All the creepy noir devices appear in Joe’s quest to ‘square’ himself: dingy motels, streets, alleys, taxis, nightclubs, bars, and the police station. And nearly always at night, or inside in the dark. Fittingly, he has to go to a funeral parlor to locate the friendly bartender.

His initial mistake conceals a greater risk; stealing $30,000 is a lot different than the $200 he thought he had taken. Amplifying the danger by this clever device shows that the noir world, once entered, can easily overwhelm the average man.

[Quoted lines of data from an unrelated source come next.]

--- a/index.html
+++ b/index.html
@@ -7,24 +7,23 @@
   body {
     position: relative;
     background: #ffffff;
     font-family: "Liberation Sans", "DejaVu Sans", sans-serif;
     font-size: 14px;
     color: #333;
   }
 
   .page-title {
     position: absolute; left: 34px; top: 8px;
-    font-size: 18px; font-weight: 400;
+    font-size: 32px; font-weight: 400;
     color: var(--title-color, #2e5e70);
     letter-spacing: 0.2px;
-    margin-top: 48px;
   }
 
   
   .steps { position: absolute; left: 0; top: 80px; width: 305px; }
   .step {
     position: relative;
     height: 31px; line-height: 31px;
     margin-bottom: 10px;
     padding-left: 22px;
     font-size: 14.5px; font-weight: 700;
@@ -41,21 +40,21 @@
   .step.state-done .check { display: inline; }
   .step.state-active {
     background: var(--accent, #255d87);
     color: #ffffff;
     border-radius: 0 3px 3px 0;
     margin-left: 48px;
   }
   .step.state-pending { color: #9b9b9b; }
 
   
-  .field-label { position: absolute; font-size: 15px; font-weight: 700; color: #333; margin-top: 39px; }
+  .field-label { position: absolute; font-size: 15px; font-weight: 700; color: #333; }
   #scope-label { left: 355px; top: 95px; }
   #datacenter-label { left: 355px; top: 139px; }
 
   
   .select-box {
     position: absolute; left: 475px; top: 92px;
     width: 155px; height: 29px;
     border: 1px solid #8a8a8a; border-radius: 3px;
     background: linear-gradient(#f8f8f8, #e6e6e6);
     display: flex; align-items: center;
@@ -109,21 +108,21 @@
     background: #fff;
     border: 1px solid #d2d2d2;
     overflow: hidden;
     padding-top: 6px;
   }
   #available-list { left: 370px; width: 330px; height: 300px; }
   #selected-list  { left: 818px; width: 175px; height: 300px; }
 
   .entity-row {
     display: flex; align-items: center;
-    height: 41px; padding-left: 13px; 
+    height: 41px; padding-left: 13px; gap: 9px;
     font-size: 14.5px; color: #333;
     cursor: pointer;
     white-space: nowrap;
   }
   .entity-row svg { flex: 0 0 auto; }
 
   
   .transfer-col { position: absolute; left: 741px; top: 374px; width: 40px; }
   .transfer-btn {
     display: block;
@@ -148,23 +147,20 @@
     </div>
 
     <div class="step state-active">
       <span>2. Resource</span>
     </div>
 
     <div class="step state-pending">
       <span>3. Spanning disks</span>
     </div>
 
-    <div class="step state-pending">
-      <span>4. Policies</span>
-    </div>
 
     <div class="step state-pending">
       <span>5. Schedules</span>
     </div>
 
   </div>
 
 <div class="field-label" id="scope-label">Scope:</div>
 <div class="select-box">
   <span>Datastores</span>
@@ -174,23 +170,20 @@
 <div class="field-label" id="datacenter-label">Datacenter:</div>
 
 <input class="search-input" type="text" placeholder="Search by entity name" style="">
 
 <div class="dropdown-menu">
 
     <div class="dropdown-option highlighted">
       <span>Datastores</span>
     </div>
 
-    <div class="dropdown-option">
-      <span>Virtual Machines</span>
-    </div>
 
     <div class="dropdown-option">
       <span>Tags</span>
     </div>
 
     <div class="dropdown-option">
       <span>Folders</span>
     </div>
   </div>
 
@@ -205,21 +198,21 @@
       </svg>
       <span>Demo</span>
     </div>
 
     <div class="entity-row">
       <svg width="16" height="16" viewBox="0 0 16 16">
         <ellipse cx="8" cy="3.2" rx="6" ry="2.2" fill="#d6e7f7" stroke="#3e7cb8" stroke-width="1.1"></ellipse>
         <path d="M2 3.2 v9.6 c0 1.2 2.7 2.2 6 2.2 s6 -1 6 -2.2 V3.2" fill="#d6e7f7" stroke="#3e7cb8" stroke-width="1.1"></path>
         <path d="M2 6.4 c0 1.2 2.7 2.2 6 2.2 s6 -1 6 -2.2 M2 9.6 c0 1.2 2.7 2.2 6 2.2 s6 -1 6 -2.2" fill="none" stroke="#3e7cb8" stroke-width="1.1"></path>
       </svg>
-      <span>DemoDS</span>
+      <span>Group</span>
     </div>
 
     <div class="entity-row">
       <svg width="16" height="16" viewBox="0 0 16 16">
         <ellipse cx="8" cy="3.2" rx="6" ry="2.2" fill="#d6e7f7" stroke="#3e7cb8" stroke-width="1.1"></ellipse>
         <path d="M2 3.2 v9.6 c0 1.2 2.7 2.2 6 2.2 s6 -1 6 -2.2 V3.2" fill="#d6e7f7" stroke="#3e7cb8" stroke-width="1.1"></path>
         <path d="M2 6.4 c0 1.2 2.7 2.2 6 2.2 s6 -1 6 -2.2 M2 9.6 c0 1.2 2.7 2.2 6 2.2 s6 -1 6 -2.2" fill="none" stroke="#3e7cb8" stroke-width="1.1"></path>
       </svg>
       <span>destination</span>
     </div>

Granger is just the right actor for his role. He unwillingly becomes a man of action, all the more desperate because of his essentially passive demeanor. The casting is uniformly good; even the small roles of the bartenders and cab drivers are interesting figures.

Although the dialogue is well-written, this is very much a visual experience. The menacing atmosphere suffocates like Garsell’s murder technique. To cap off all this relentless mayhem, we get a long, very authentic car chase.

Joe gets through it all, but ends up injured, lying helpless in the ambulance. He’s on the road back to the ordinary world, just in time to join his newborn. 10/10.